__WORK INSTRUCTIONS__
Below are lines of data; restate word for word those running from the line containing "(418, 549) none" to the line containing "(151, 147) none -> [179,151,239,163] - 180506", inclusive, and no others.

--- GIVEN DATA ---

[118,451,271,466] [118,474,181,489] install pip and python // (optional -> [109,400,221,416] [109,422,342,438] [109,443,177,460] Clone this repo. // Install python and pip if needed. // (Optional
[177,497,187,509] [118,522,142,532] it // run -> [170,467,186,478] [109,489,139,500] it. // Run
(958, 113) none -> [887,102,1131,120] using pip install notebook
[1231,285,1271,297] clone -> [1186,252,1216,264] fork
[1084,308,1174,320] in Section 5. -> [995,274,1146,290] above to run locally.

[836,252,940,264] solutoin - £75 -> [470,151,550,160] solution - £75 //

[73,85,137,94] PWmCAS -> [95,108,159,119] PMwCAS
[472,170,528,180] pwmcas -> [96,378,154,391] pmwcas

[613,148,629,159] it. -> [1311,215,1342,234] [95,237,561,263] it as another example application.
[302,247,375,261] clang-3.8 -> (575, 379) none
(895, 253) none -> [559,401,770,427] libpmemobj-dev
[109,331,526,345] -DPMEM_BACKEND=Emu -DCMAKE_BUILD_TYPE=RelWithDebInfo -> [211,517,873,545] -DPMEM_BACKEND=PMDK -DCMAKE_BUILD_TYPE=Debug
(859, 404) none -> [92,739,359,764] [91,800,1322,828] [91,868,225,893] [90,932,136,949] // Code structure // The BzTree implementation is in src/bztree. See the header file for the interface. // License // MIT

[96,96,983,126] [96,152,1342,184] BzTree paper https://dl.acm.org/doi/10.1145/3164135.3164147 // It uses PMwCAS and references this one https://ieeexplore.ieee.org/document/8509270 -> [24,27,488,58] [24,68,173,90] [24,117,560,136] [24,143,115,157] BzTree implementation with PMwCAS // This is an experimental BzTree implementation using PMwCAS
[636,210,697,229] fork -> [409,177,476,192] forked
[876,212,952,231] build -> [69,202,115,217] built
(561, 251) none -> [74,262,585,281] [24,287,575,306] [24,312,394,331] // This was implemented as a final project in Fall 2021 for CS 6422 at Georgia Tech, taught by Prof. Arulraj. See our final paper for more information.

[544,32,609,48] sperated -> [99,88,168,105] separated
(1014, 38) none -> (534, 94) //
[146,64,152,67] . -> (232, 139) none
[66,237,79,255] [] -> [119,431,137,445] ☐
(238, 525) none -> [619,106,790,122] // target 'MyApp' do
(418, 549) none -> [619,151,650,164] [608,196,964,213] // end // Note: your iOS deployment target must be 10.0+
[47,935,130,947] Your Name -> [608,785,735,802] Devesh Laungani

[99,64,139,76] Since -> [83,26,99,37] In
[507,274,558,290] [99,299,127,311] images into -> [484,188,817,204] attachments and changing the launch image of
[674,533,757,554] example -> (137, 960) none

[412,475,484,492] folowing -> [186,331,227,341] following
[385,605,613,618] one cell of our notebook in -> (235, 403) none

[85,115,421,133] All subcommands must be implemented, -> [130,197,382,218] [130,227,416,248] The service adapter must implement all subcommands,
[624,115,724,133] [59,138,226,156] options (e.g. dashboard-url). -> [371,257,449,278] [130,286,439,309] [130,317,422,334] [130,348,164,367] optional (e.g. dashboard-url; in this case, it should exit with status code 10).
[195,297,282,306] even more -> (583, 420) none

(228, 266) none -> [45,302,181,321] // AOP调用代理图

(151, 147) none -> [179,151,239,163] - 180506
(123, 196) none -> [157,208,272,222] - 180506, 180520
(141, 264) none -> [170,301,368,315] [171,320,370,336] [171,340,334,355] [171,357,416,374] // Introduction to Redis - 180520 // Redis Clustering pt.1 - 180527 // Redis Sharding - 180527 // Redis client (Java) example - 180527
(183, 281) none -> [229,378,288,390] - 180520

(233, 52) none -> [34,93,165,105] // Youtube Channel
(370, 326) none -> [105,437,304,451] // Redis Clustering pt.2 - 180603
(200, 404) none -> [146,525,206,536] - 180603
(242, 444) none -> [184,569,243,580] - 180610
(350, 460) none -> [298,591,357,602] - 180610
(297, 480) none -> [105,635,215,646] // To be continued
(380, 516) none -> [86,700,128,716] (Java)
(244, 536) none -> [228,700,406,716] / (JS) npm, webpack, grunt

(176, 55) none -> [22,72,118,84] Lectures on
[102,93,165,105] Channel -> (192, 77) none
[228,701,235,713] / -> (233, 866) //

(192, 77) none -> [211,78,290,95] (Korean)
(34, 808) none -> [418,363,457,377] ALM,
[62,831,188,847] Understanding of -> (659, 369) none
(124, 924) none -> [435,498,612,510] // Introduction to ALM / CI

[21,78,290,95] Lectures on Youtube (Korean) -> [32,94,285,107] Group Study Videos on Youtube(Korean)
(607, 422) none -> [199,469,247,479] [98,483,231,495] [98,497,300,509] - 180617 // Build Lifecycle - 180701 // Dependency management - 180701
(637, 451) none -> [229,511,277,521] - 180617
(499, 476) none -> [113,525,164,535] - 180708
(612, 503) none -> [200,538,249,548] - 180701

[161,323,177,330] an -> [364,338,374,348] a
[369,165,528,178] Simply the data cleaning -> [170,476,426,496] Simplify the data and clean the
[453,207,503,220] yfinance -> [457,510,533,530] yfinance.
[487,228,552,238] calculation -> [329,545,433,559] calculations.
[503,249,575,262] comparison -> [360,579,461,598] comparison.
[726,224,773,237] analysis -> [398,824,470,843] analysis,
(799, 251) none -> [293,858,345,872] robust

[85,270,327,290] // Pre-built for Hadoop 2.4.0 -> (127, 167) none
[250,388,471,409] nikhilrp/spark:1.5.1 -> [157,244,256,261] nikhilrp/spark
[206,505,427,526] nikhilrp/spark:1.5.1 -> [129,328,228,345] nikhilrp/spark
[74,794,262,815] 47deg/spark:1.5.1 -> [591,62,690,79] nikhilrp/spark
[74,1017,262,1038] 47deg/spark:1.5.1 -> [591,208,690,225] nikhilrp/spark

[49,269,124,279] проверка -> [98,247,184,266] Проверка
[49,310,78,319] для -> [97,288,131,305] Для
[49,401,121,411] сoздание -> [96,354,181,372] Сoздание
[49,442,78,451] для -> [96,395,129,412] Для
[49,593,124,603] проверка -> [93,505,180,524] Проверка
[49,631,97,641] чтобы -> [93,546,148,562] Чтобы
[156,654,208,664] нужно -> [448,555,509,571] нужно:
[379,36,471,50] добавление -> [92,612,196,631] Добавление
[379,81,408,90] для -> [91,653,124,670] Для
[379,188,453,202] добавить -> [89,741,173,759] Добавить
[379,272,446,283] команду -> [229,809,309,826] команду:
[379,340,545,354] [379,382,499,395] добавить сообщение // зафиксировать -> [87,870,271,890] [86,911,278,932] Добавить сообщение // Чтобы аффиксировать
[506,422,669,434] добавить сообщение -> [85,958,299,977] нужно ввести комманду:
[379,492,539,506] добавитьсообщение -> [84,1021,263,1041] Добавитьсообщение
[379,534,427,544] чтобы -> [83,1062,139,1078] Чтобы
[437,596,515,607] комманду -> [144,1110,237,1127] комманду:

---

__ANSWER BOX__
(418, 549) none -> [619,151,650,164] [608,196,964,213] // end // Note: your iOS deployment target must be 10.0+
[47,935,130,947] Your Name -> [608,785,735,802] Devesh Laungani

[99,64,139,76] Since -> [83,26,99,37] In
[507,274,558,290] [99,299,127,311] images into -> [484,188,817,204] attachments and changing the launch image of
[674,533,757,554] example -> (137, 960) none

[412,475,484,492] folowing -> [186,331,227,341] following
[385,605,613,618] one cell of our notebook in -> (235, 403) none

[85,115,421,133] All subcommands must be implemented, -> [130,197,382,218] [130,227,416,248] The service adapter must implement all subcommands,
[624,115,724,133] [59,138,226,156] options (e.g. dashboard-url). -> [371,257,449,278] [130,286,439,309] [130,317,422,334] [130,348,164,367] optional (e.g. dashboard-url; in this case, it should exit with status code 10).
[195,297,282,306] even more -> (583, 420) none

(228, 266) none -> [45,302,181,321] // AOP调用代理图

(151, 147) none -> [179,151,239,163] - 180506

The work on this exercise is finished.